● Task to carry out
Output only the lines below from the one containing "[44,94,200,106] Code and" to the one containing "[704,214,943,229] [704,244,797,259] //", exactly as written, both ends kept.
[Records for processing]
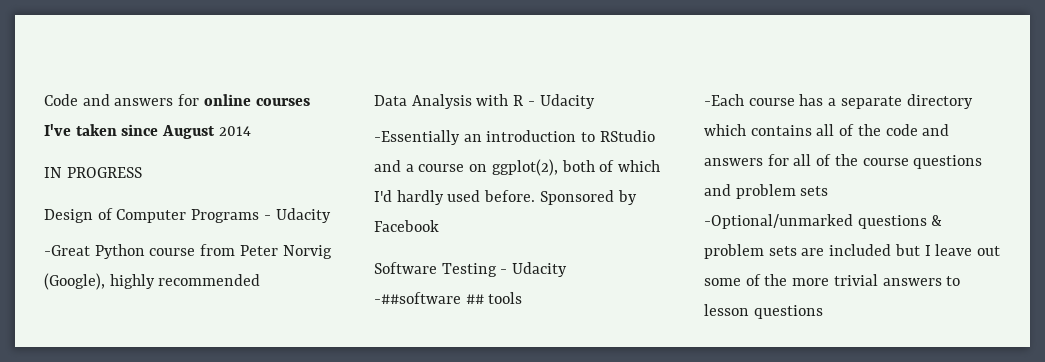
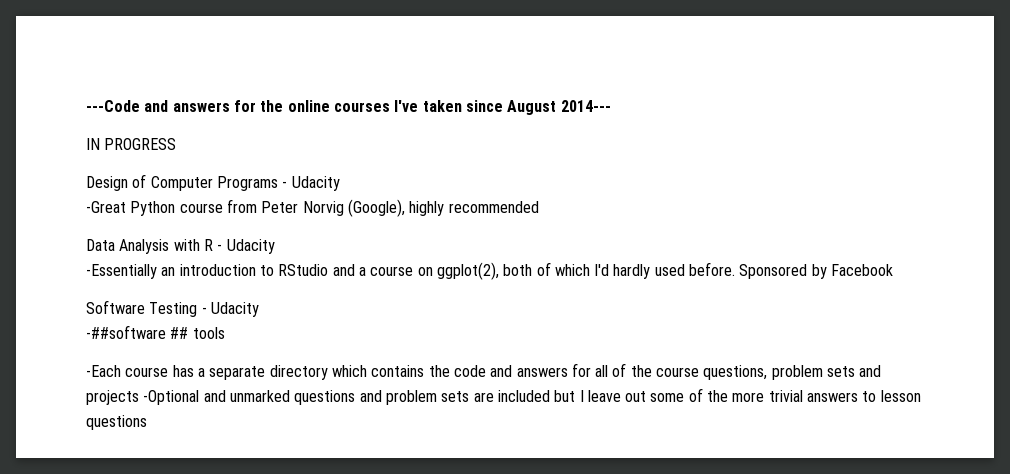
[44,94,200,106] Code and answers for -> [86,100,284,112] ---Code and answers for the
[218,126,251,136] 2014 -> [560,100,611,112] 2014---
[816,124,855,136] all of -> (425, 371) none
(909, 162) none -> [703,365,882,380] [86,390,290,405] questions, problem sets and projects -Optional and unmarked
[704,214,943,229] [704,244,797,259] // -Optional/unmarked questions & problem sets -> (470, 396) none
[/Records for processing]
[Records for processing]
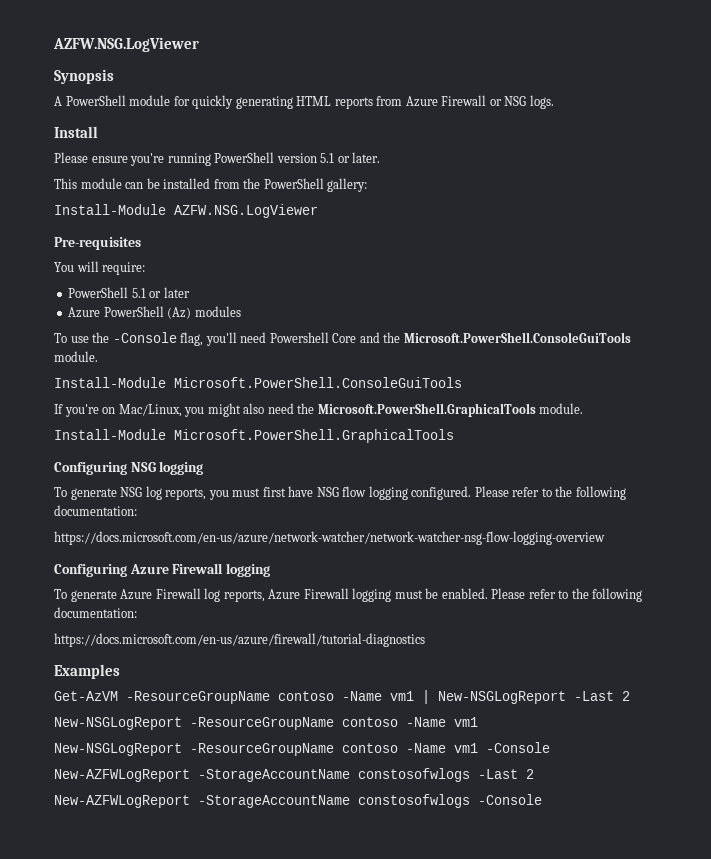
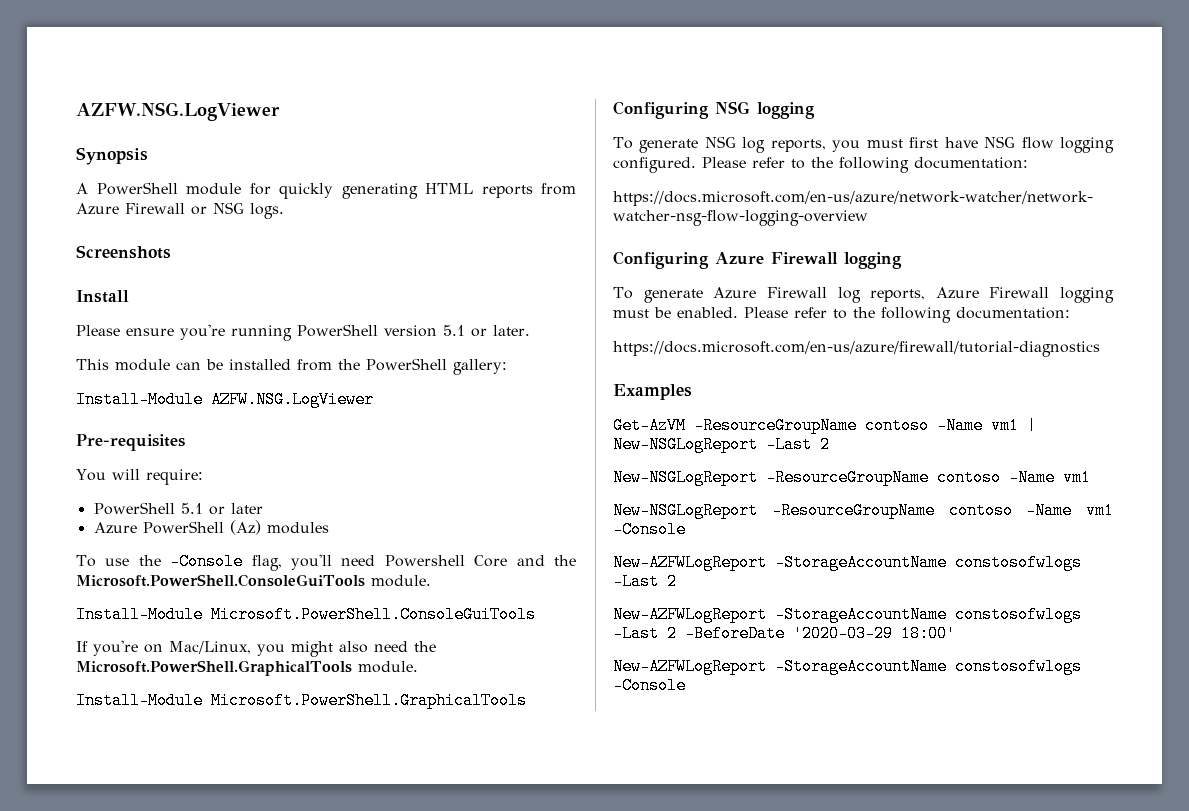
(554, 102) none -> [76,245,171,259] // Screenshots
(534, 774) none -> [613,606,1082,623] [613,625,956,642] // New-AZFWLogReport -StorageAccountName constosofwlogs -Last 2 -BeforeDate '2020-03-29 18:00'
[/Records for processing]
● Solution for this task
[44,94,200,106] Code and answers for -> [86,100,284,112] ---Code and answers for the
[218,126,251,136] 2014 -> [560,100,611,112] 2014---
[816,124,855,136] all of -> (425, 371) none
(909, 162) none -> [703,365,882,380] [86,390,290,405] questions, problem sets and projects -Optional and unmarked
[704,214,943,229] [704,244,797,259] // -Optional/unmarked questions & problem sets -> (470, 396) none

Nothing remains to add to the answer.